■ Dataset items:
══════════════════════════════

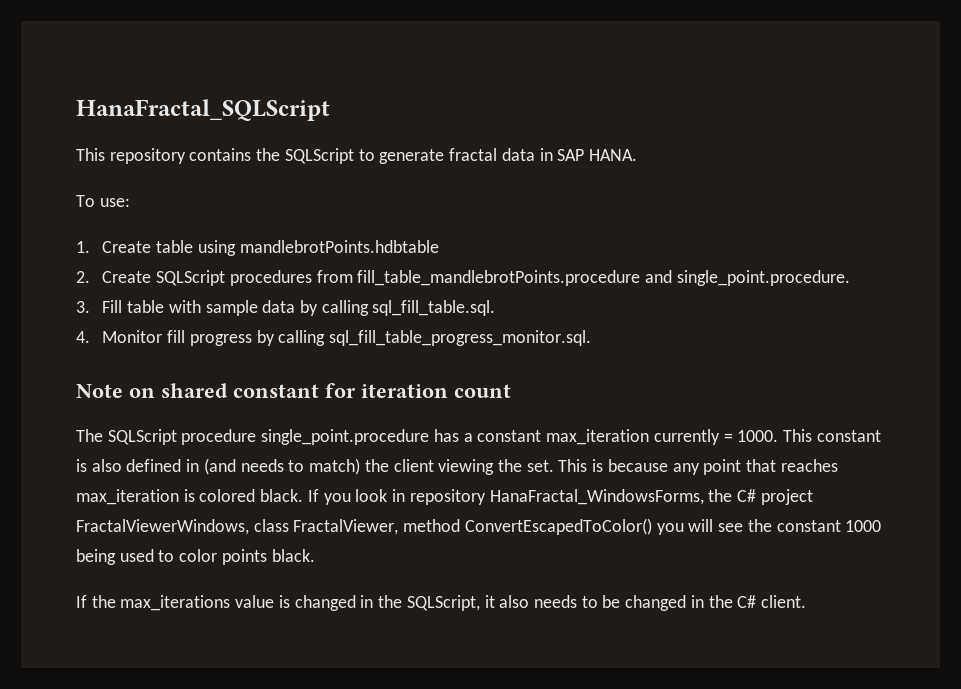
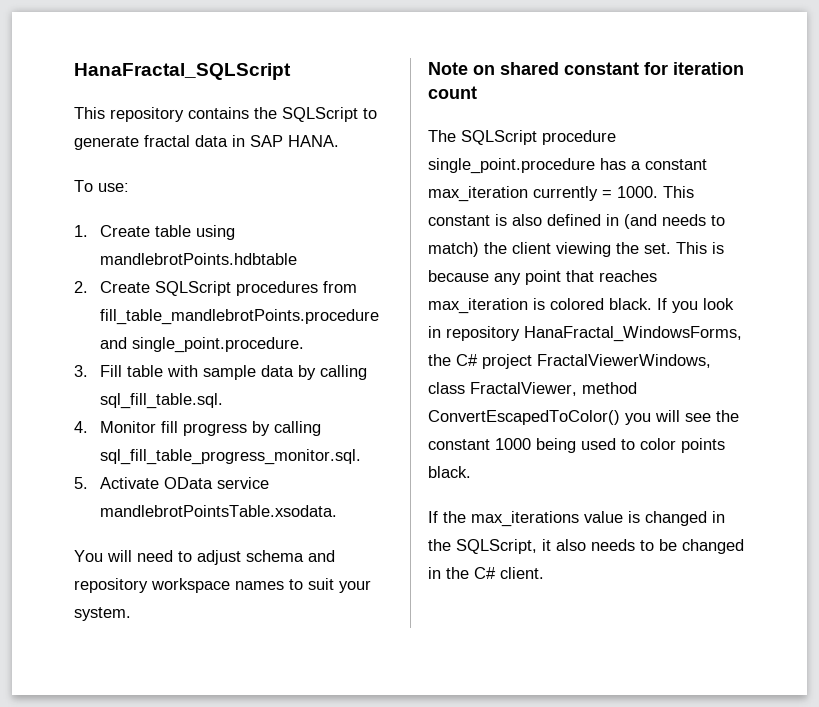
(591, 338) none -> [74,477,270,489] [100,505,338,517] [74,550,335,565] [74,578,371,593] [74,607,131,621] // 5. Activate OData service mandlebrotPointsTable.xsodata. // You will need to adjust schema and repository workspace names to suit your system.

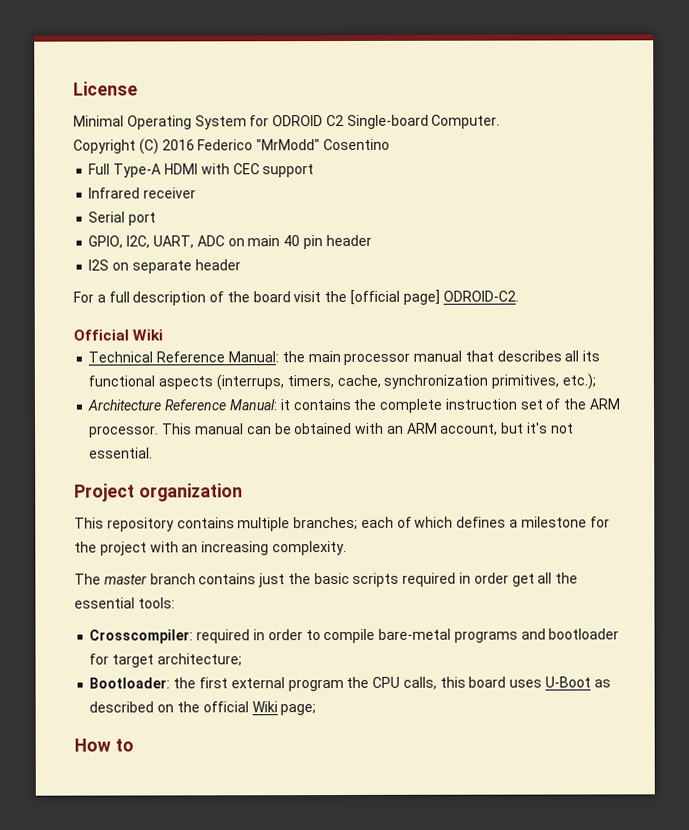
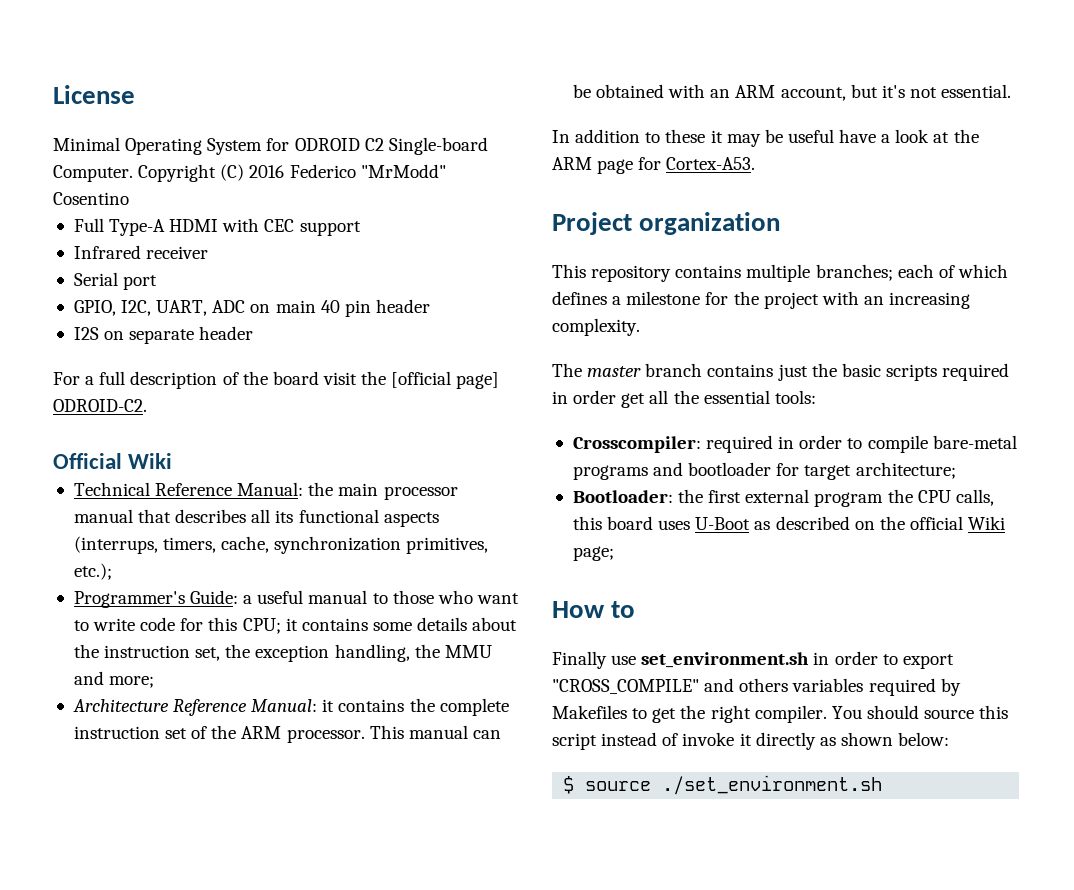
(501, 121) // -> (133, 173) none
(596, 381) none -> [73,590,519,608] [73,617,518,634] [73,644,492,662] [73,671,155,688] // Programmer's Guide: a useful manual to those who want to write code for this CPU; it contains some details about the instruction set, the exception handling, the MMU and more;
(154, 453) none -> [552,129,979,147] [552,157,756,174] // In addition to these it may be useful have a look at the ARM page for Cortex-A53.
(134, 745) none -> [552,651,954,669] [552,678,961,696] [552,705,1009,723] [552,732,950,750] [563,775,883,795] // Finally use set_environment.sh in order to export "CROSS_COMPILE" and others variables required by Makefiles to get the right compiler. You should source this script instead of invoke it directly as shown below: // $ source ./set_environment.sh

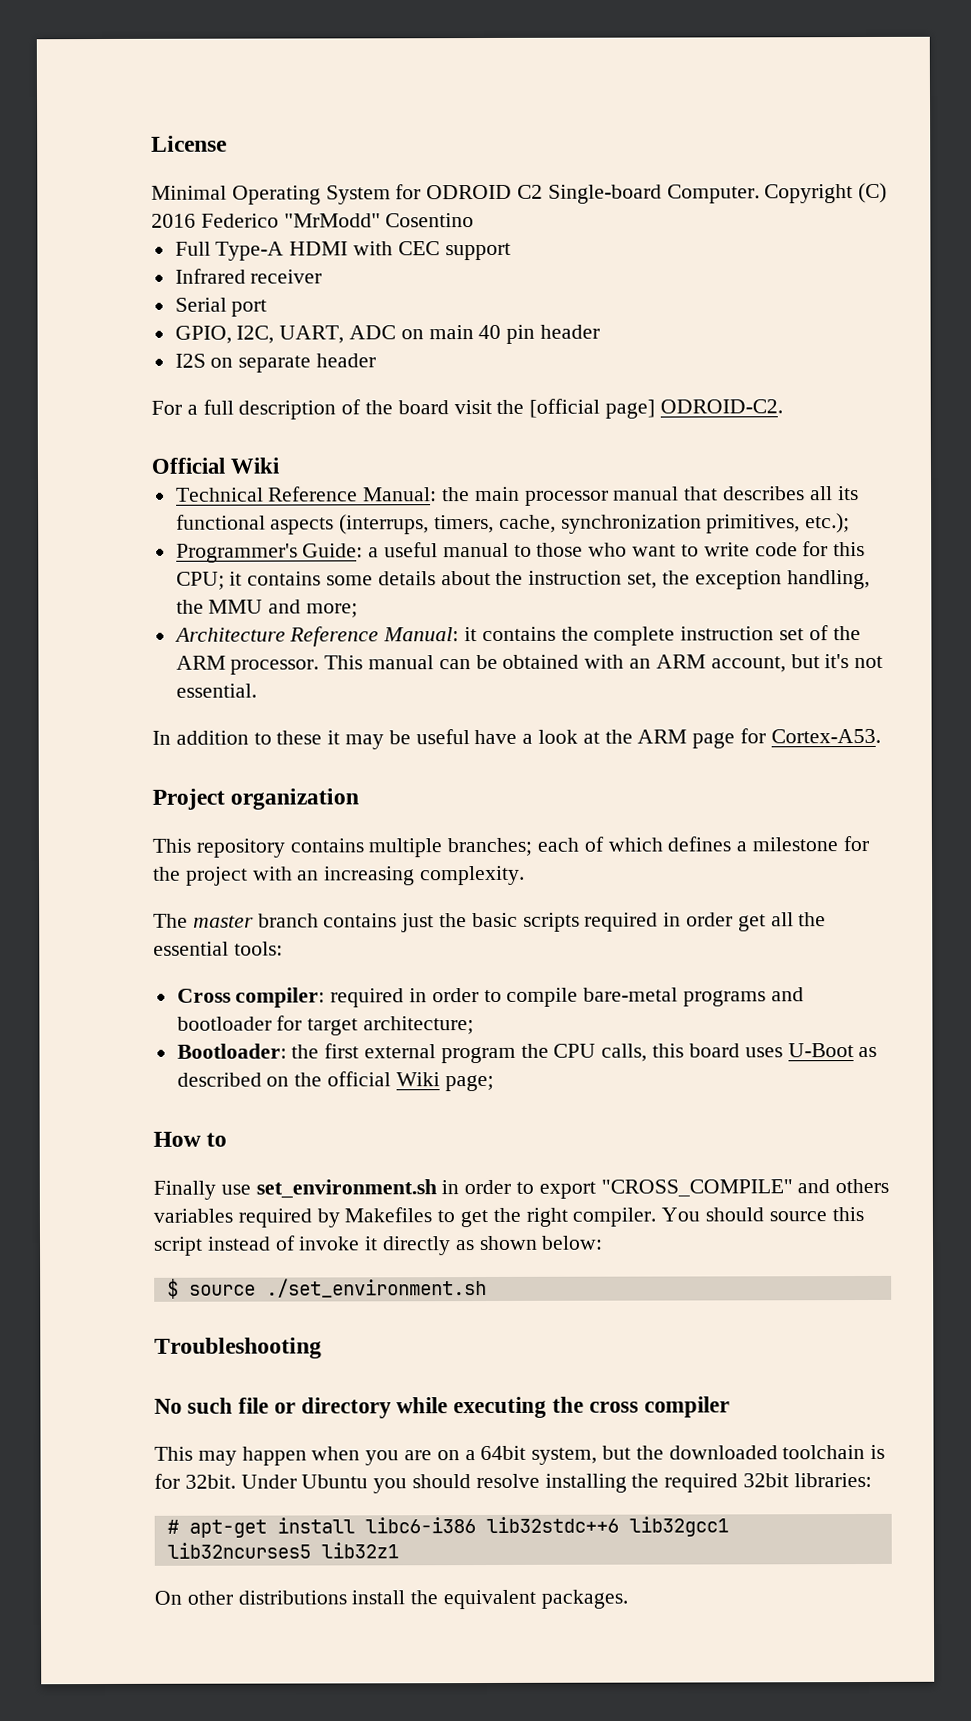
[572,436,701,453] Crosscompiler: -> [176,987,326,1008] Cross compiler:
(883, 785) none -> [154,1337,322,1359] [154,1396,730,1419] [154,1444,886,1466] [154,1472,872,1494] [166,1516,729,1538] [166,1542,399,1559] [154,1589,628,1610] // Troubleshooting // No such file or directory while executing the cross compiler // This may happen when you are on a 64bit system, but the downloaded toolchain is for 32bit. Under Ubuntu you should resolve installing the required 32bit libraries: // # apt-get install libc6-i386 lib32stdc++6 lib32gcc1 lib32ncurses5 lib32z1 // On other distributions install the equivalent packages.

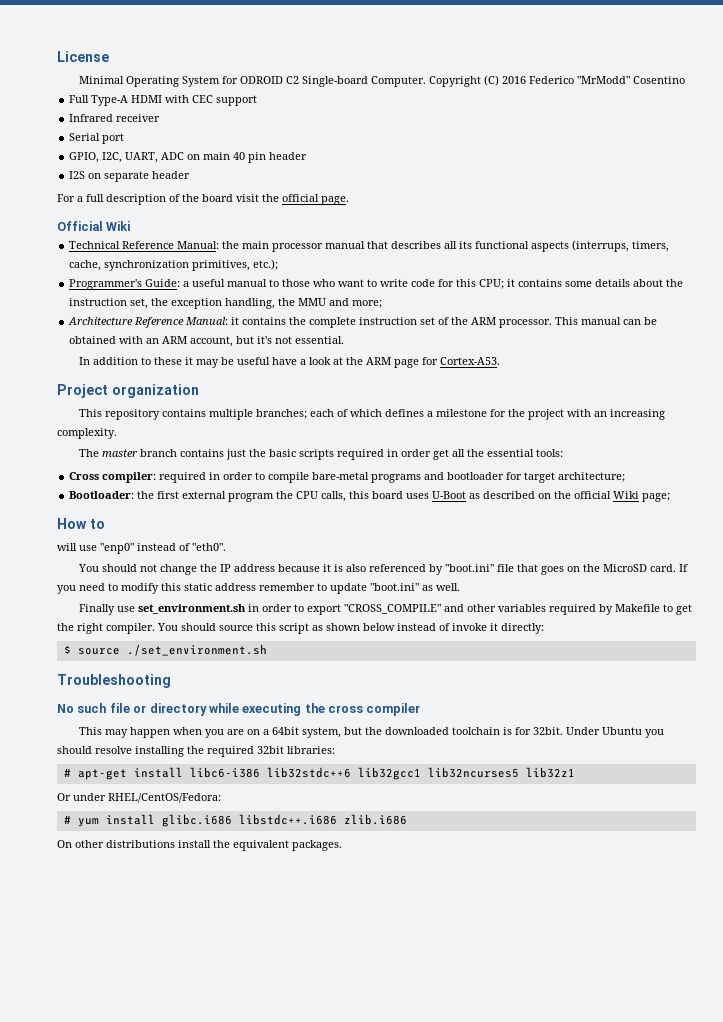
[529,398,783,419] [official page] ODROID-C2. -> [282,194,349,205] official page.
(228, 1139) none -> [57,543,226,554] [77,564,688,575] [57,583,460,594] // will use "enp0" instead of "eth0". // You should not change the IP address because it is also referenced by "boot.ini" file that goes on the MicroSD card. If you need to modify this static address remember to update "boot.ini" as well.
[835,1178,890,1194] others -> [466,604,496,612] other
[344,1207,433,1223] Makefiles -> [614,604,660,612] Makefile
(203, 1246) none -> [312,623,395,631] as shown below
[382,1235,604,1256] directly as shown below: -> [501,623,544,634] directly:
(399, 1550) none -> [57,793,221,803] [63,814,407,827] // Or under RHEL/CentOS/Fedora: // # yum install glibc.i686 libstdc++.i686 zlib.i686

══════════════════════════════

■ What the task asks: With the images left out, set down each record exactly as it appears.

■ Response to the exercise:
(591, 338) none -> [74,477,270,489] [100,505,338,517] [74,550,335,565] [74,578,371,593] [74,607,131,621] // 5. Activate OData service mandlebrotPointsTable.xsodata. // You will need to adjust schema and repository workspace names to suit your system.

(501, 121) // -> (133, 173) none
(596, 381) none -> [73,590,519,608] [73,617,518,634] [73,644,492,662] [73,671,155,688] // Programmer's Guide: a useful manual to those who want to write code for this CPU; it contains some details about the instruction set, the exception handling, the MMU and more;
(154, 453) none -> [552,129,979,147] [552,157,756,174] // In addition to these it may be useful have a look at the ARM page for Cortex-A53.
(134, 745) none -> [552,651,954,669] [552,678,961,696] [552,705,1009,723] [552,732,950,750] [563,775,883,795] // Finally use set_environment.sh in order to export "CROSS_COMPILE" and others variables required by Makefiles to get the right compiler. You should source this script instead of invoke it directly as shown below: // $ source ./set_environment.sh

[572,436,701,453] Crosscompiler: -> [176,987,326,1008] Cross compiler:
(883, 785) none -> [154,1337,322,1359] [154,1396,730,1419] [154,1444,886,1466] [154,1472,872,1494] [166,1516,729,1538] [166,1542,399,1559] [154,1589,628,1610] // Troubleshooting // No such file or directory while executing the cross compiler // This may happen when you are on a 64bit system, but the downloaded toolchain is for 32bit. Under Ubuntu you should resolve installing the required 32bit libraries: // # apt-get install libc6-i386 lib32stdc++6 lib32gcc1 lib32ncurses5 lib32z1 // On other distributions install the equivalent packages.

[529,398,783,419] [official page] ODROID-C2. -> [282,194,349,205] official page.
(228, 1139) none -> [57,543,226,554] [77,564,688,575] [57,583,460,594] // will use "enp0" instead of "eth0". // You should not change the IP address because it is also referenced by "boot.ini" file that goes on the MicroSD card. If you need to modify this static address remember to update "boot.ini" as well.
[835,1178,890,1194] others -> [466,604,496,612] other
[344,1207,433,1223] Makefiles -> [614,604,660,612] Makefile
(203, 1246) none -> [312,623,395,631] as shown below
[382,1235,604,1256] directly as shown below: -> [501,623,544,634] directly:
(399, 1550) none -> [57,793,221,803] [63,814,407,827] // Or under RHEL/CentOS/Fedora: // # yum install glibc.i686 libstdc++.i686 zlib.i686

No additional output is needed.